TASK STATEMENT:
Repeat the entries exactly, and do not carry the pictures over.

RECORDED INFORMATION:
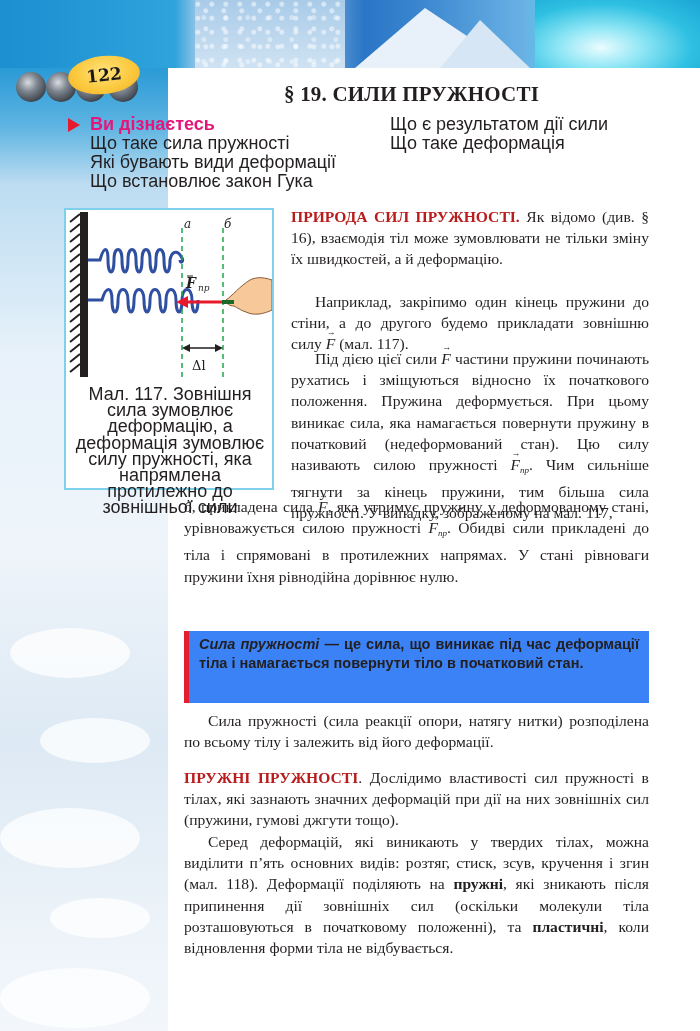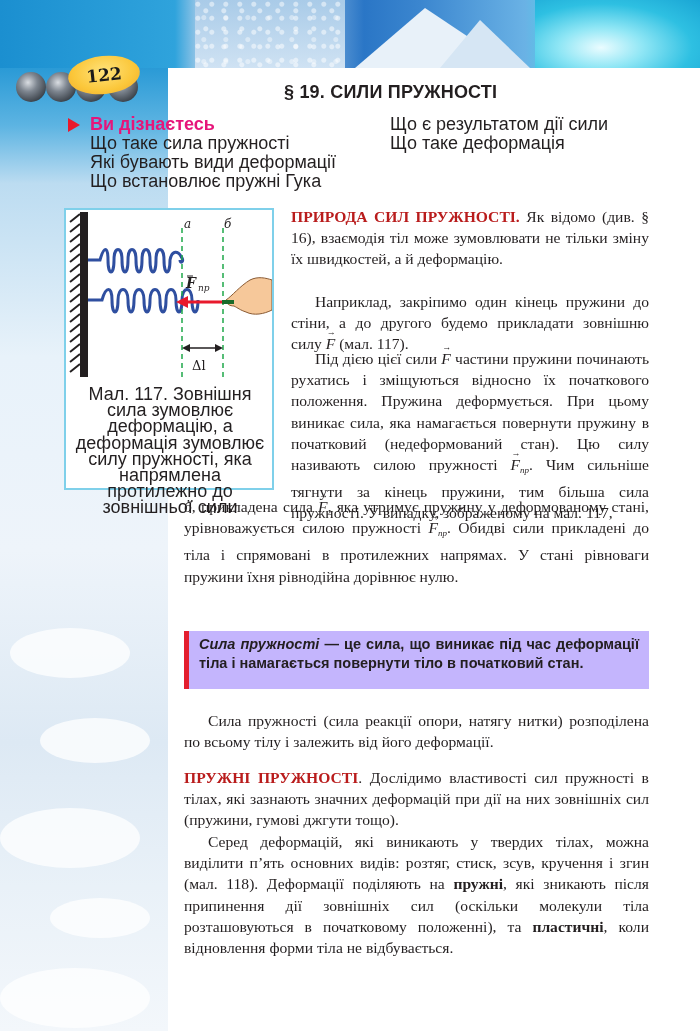--- a/index.html
+++ b/index.html
@@ -29,21 +29,21 @@
 
   
   .balls { position: absolute; left: 16px; top: 72px; height: 30px; width: 130px; }
   .ball { position: absolute; top: 0; width: 30px; height: 30px; border-radius: 50%;
     background: radial-gradient(circle at 40% 35%, #d9dde2 0%, #7d858f 35%, #3c434b 75%, #22272d 100%); }
   .page-num { position: absolute; left: 68px; top: 56px; width: 72px; height: 38px; border-radius: 50%;
     background: radial-gradient(ellipse at 50% 40%, #ffe27a 0%, #fbc73a 60%, #f0a92a 100%);
     display: flex; align-items: center; justify-content: center;
     font-family: "DejaVu Serif", serif; font-weight: bold; font-size: 17px; color: #1a1a1a; transform: rotate(-6deg); }
 
-  .title { position: absolute; left: 284px; top: 82px; font-family: Liberation Sans, sans-serif; font-weight: bold; font-size: 18px; color: #231f20; letter-spacing: 0.2px; }
+  .title { position: absolute; left: 284px; top: 82px; font-family: Liberation Serif, serif; font-weight: bold; font-size: 21px; color: #231f20; letter-spacing: 0.2px; }
 
   
   .intro { position: absolute; top: 115px; font-family: "Liberation Sans", sans-serif; font-size: 18px; line-height: 19px; }
   .intro .head { color: #e6157a; font-weight: bold; position: relative; padding-left: 0; }
   .intro .tri { position: absolute; left: -22px; top: 3px; width: 0; height: 0;
     border-top: 7px solid transparent; border-bottom: 7px solid transparent; border-left: 12px solid #e8192c; }
   .intro .item { color: #231f20; }
   .intro-left { left: 90px; }
   .intro-right { left: 390px; }
 
@@ -56,21 +56,21 @@
   
   .body { font-family: "Liberation Serif", "DejaVu Serif", serif; font-size: 15.6px; line-height: 21.2px; color: #231f20; text-align: justify; }
   .p { position: absolute; }
   .p .ind { display: inline-block; width: 24px; }
   .kw { color: #b91c1c; font-weight: bold; }
   .vec { font-style: italic; position: relative; display: inline-block; }
   .vec::before { content: "\2192"; position: absolute; left: 1px; top: -11px; font-size: 9px; font-style: normal; }
   .sub { font-size: 9px; vertical-align: -3px; font-style: italic; }
 
   
-  .defbox { position: absolute; left: 184px; top: 631px; width: 465px; height: 58px; background: #c4b5fd;
+  .defbox { position: absolute; left: 184px; top: 631px; width: 465px; height: 72px; background: #3b82f6;
     border-left: 5px solid #e31e2f; padding: 4px 10px 0 10px;
     font-family: "Liberation Sans", sans-serif; font-weight: bold; font-size: 14.5px; line-height: 19px; text-align: justify; color: #231f20; }
   .defbox i { font-style: italic; }
 </style>
 </head>
 <body>
 
 <div class="banner">
   <div class="drops"></div>
   <div class="mountain"></div>
@@ -93,21 +93,21 @@
   <div class="ball" style="left:92px;"></div>
 </div>
 <div class="page-num">122</div>
 
 <div class="title">§ 19. СИЛИ ПРУЖНОСТІ</div>
 
 <div class="intro intro-left">
   <div class="head"><span class="tri"></span><span>Ви дізнаєтесь</span></div>
   <div class="item">Що таке сила пружності</div>
   <div class="item">Які бувають види деформації</div>
-  <div class="item">Що встановлює пружні Гука</div>
+  <div class="item">Що встановлює закон Гука</div>
 </div>
 <div class="intro intro-right">
   <div class="item">Що є результатом дії сили</div>
   <div class="item">Що таке деформація</div>
 </div>
 
 <div class="figure">
   <svg width="206" height="170" viewBox="0 0 206 170">
 
     <g stroke="#231f20" stroke-width="2">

EXPECTED OUTPUT:
--- a/index.html
+++ b/index.html
@@ -29,21 +29,21 @@
 
   
   .balls { position: absolute; left: 16px; top: 72px; height: 30px; width: 130px; }
   .ball { position: absolute; top: 0; width: 30px; height: 30px; border-radius: 50%;
     background: radial-gradient(circle at 40% 35%, #d9dde2 0%, #7d858f 35%, #3c434b 75%, #22272d 100%); }
   .page-num { position: absolute; left: 68px; top: 56px; width: 72px; height: 38px; border-radius: 50%;
     background: radial-gradient(ellipse at 50% 40%, #ffe27a 0%, #fbc73a 60%, #f0a92a 100%);
     display: flex; align-items: center; justify-content: center;
     font-family: "DejaVu Serif", serif; font-weight: bold; font-size: 17px; color: #1a1a1a; transform: rotate(-6deg); }
 
-  .title { position: absolute; left: 284px; top: 82px; font-family: Liberation Sans, sans-serif; font-weight: bold; font-size: 18px; color: #231f20; letter-spacing: 0.2px; }
+  .title { position: absolute; left: 284px; top: 82px; font-family: Liberation Serif, serif; font-weight: bold; font-size: 21px; color: #231f20; letter-spacing: 0.2px; }
 
   
   .intro { position: absolute; top: 115px; font-family: "Liberation Sans", sans-serif; font-size: 18px; line-height: 19px; }
   .intro .head { color: #e6157a; font-weight: bold; position: relative; padding-left: 0; }
   .intro .tri { position: absolute; left: -22px; top: 3px; width: 0; height: 0;
     border-top: 7px solid transparent; border-bottom: 7px solid transparent; border-left: 12px solid #e8192c; }
   .intro .item { color: #231f20; }
   .intro-left { left: 90px; }
   .intro-right { left: 390px; }
 
@@ -56,21 +56,21 @@
   
   .body { font-family: "Liberation Serif", "DejaVu Serif", serif; font-size: 15.6px; line-height: 21.2px; color: #231f20; text-align: justify; }
   .p { position: absolute; }
   .p .ind { display: inline-block; width: 24px; }
   .kw { color: #b91c1c; font-weight: bold; }
   .vec { font-style: italic; position: relative; display: inline-block; }
   .vec::before { content: "\2192"; position: absolute; left: 1px; top: -11px; font-size: 9px; font-style: normal; }
   .sub { font-size: 9px; vertical-align: -3px; font-style: italic; }
 
   
-  .defbox { position: absolute; left: 184px; top: 631px; width: 465px; height: 58px; background: #c4b5fd;
+  .defbox { position: absolute; left: 184px; top: 631px; width: 465px; height: 72px; background: #3b82f6;
     border-left: 5px solid #e31e2f; padding: 4px 10px 0 10px;
     font-family: "Liberation Sans", sans-serif; font-weight: bold; font-size: 14.5px; line-height: 19px; text-align: justify; color: #231f20; }
   .defbox i { font-style: italic; }
 </style>
 </head>
 <body>
 
 <div class="banner">
   <div class="drops"></div>
   <div class="mountain"></div>
@@ -93,21 +93,21 @@
   <div class="ball" style="left:92px;"></div>
 </div>
 <div class="page-num">122</div>
 
 <div class="title">§ 19. СИЛИ ПРУЖНОСТІ</div>
 
 <div class="intro intro-left">
   <div class="head"><span class="tri"></span><span>Ви дізнаєтесь</span></div>
   <div class="item">Що таке сила пружності</div>
   <div class="item">Які бувають види деформації</div>
-  <div class="item">Що встановлює пружні Гука</div>
+  <div class="item">Що встановлює закон Гука</div>
 </div>
 <div class="intro intro-right">
   <div class="item">Що є результатом дії сили</div>
   <div class="item">Що таке деформація</div>
 </div>
 
 <div class="figure">
   <svg width="206" height="170" viewBox="0 0 206 170">
 
     <g stroke="#231f20" stroke-width="2">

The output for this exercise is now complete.